URBAN ONE HONORS PRESENTS: Tina Turner–The Legend Of A Strong Black Woman!

Yahoo.com, By Shantay Robinson-MADAMENOIRE, POSTED FEBRUARY 10TH 2022

When we think of strong black women, so many names come to mind – Harriet Tubman, Sojourner Truth, Maya Angelou, Toni Morrison, Angela Davis and also Tina Turner. After 20 years of trauma at the hands of her spouse and creative partner, Turner transformed her life and became one of the world’s biggest superstars.

Many of us can recite lines from the film What’s Love Got to Do with It, which was loosely based on Tina Turner’s life. What might be less known is that she held the Guinness World Record for the largest audience at a single concert and that she is the first artist to have a UK top 40 hit in seven consecutive decades. Tina Turner is widely known as the Queen of Rock and Roll, a title deserving of a singer who helped transform the musical genre. Before there was Janet Jackson and Beyonce, there was Tina Turner. And the story in the film starring Angela Bassett and Laurence Fishburne is just part of the entirety of her epic tale.

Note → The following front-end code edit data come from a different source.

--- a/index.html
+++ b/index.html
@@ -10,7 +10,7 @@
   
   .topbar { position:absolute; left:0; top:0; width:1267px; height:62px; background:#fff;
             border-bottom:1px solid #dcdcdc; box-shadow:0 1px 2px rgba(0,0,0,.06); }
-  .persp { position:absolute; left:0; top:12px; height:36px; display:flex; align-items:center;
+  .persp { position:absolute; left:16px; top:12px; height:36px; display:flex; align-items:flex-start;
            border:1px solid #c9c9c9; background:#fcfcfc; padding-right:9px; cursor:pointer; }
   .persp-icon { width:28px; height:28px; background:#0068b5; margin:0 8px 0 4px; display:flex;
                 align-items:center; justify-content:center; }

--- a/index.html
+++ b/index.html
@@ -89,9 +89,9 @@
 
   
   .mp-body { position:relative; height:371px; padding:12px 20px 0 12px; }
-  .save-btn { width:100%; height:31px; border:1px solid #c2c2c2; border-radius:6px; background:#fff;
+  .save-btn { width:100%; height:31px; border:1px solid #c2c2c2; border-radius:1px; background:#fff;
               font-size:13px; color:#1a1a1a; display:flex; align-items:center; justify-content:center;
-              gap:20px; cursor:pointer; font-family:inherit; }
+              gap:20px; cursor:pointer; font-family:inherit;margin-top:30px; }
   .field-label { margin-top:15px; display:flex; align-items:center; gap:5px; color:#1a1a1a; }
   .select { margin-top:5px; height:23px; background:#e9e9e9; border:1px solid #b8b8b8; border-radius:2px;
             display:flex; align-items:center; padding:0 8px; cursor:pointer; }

Though Turner’s story is atypical, as she eventually became a Rock and Roll Hall of Fame inductee and has a star on the Hollywood Walk of Fame, her beginnings were humble. She recalls picking cotton in the fields, her father was an overseer of sharecroppers and like many black women, she worked as a domestic cleaning houses. She found herself in the same cycle that her mother had been in, as a victim of domestic violence. Similarly, her mother freed herself from an abusive environment. The relatability of her story to scores of nameless black women is testament to her determination, strength, and resilience. Though we know Tuner as a survivor of domestic violence by the hands of her former husband Ike Turner, she cannot be defined solely as such.

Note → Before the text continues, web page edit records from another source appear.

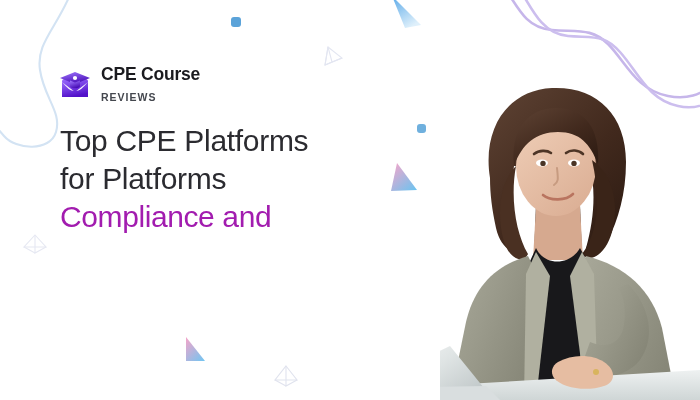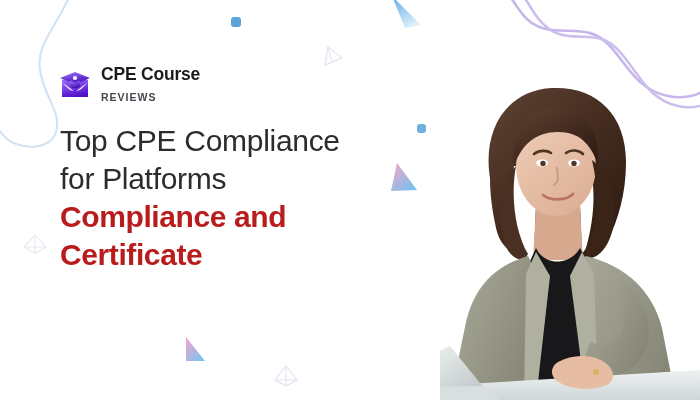--- a/index.html
+++ b/index.html
@@ -185,7 +185,7 @@
   </div>
 
   <div id="headline">
-    <div class="head-line">Top CPE Compliance</div>
+    <div class="head-line">Top CPE Platforms</div>
     <div class="head-line">for Platforms</div>
     <div class="head-line accent">Compliance and</div>
     <div class="head-line accent">Certificate</div>

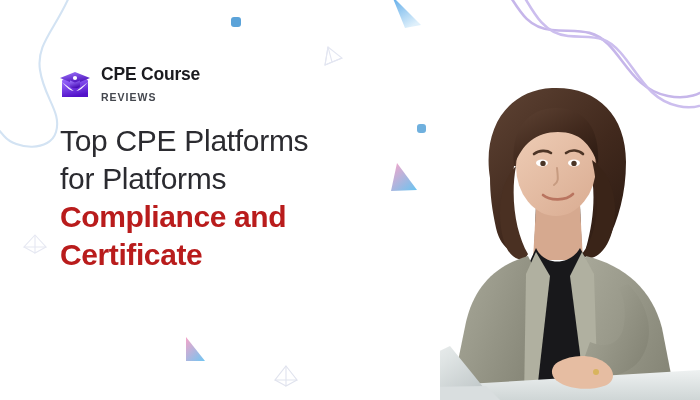--- a/index.html
+++ b/index.html
@@ -77,8 +77,8 @@
     white-space: nowrap;
   }
   .head-line.accent {
-    font-weight: bold;
-    color: #b91c1c;
+    font-weight: normal;
+    color: #a21caf;
     letter-spacing: -0.4px;
   }
 

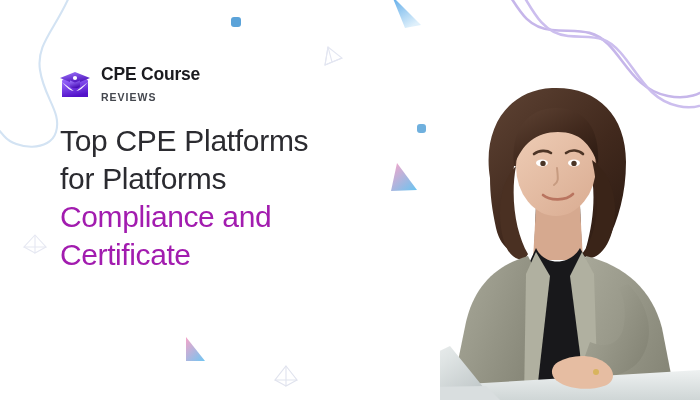--- a/index.html
+++ b/index.html
@@ -188,7 +188,6 @@
     <div class="head-line">Top CPE Platforms</div>
     <div class="head-line">for Platforms</div>
     <div class="head-line accent">Compliance and</div>
-    <div class="head-line accent">Certificate</div>
   </div>
 
   <svg id="photo" viewBox="0 0 260 330" xmlns="http://www.w3.org/2000/svg">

Turner is one who took matters into her own hands and fought back against not only a single man but an industry that doesn’t respect black women as much as they should. While still in high school, she took control of her destiny by having the courage to grab the mic at an Ike Turner performance and sang without anyone else’s permission. This act of bravery landed her the role of the lead singer with Ike Turner’s band. The strong Black woman in Turner allowed her to leave a man whom she cared for deeply because of his contributions in her life and career.

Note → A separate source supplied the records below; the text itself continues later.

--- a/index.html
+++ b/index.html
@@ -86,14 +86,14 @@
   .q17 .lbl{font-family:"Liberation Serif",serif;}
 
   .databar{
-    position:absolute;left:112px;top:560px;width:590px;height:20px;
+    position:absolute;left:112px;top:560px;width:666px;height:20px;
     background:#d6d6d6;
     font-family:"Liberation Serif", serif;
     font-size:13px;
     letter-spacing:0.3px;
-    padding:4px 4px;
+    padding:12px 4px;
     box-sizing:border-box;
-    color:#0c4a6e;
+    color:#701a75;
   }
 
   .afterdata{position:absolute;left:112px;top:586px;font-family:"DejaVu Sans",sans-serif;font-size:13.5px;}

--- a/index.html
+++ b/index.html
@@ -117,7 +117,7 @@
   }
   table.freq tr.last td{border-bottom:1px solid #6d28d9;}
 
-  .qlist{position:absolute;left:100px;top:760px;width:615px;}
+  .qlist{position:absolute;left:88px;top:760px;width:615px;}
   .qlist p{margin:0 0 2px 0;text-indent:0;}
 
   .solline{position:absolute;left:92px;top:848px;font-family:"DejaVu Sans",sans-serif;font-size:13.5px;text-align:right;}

The true test of her resilience is what happened after she decided to leave. Ike Turner had trademarked and given her the name Tina Turner because he wanted to be able to replace her with another Tina Turner if the original decided to leave. In their divorce she was sure to maintain the name she had worked so hard for. She built a career as a superstar with a name that people were familiar with but also one that she needed to transform. She worked diligently performing in smaller shows in Las Vegas hotel ballrooms to pay back the debts she had from canceled shows with Ike. In 1984, she released her solo album Private Dancer that went 5x platinum in the U.S. alone.

Turner spent 20 years with Ike Turner, but more importantly she spent about 30 years existing at the top of the musical landscape. And her legacy is still being celebrated, as she came out of retirement in 2020 to remix her classic, “What’s Love Got to Do with It.” Though coming into her solo career she had name recognition, Turner reinvented herself and her sound at the age of 44. It takes a strong woman to do that in an industry that tends to fetishize women as naive sexual objects. Turner fashioned herself into a well-respected superstar with the likes of other rock and roll legends like Mick Jagger and Bono of U2. The music she has produced as a solo artist is rock and roll at its finest; it wreaks of self-determination and rebellion.

Tina Turner is the epitome of the Strong Black Woman (SBW) Joan Morgan describes in her text When Chickenheads Come Home to Roost. Morgan writes, “When you’re raised to believe that the ability to kick adversity’s ass is a birthright – a by-product of gender and melanin – you tend to tackle life’s afflictions tenaciously.” Turner’s story really is like witnessing someone kicking adversity’s ass. And there really isn’t any solid proof that it’s because she’s a black woman that she got it done; but it is because she’s a black woman that she experienced life as she did. The way she dealt with her circumstances is atypical. Most women who have undergone trauma don’t go on to be worldwide superstars. She didn’t crumble under the pressures of a man who helped her become who she is but also abused her. And she didn’t rescind the personality that she also built. She fought to be what she was meant to be – a legend.

It shouldn’t be necessary to be as strong as Tina Turner is, but so many black women have proven time and again that so many of us are capable of rising to the occasion.